> What to produce
Your job is to report every line of the entries that has "Oktober".
══ Records shown ══
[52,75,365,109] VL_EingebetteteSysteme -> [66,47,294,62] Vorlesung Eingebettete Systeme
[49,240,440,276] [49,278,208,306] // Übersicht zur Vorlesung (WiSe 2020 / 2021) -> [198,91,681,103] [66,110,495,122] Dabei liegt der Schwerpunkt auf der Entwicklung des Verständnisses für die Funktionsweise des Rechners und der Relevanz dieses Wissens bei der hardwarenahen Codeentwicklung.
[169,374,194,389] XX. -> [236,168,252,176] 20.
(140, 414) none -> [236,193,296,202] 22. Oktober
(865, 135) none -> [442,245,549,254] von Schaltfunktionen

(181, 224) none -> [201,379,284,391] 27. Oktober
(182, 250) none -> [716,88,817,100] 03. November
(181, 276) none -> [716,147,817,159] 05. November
═══
> Reply to the exercise
(140, 414) none -> [236,193,296,202] 22. Oktober
(181, 224) none -> [201,379,284,391] 27. Oktober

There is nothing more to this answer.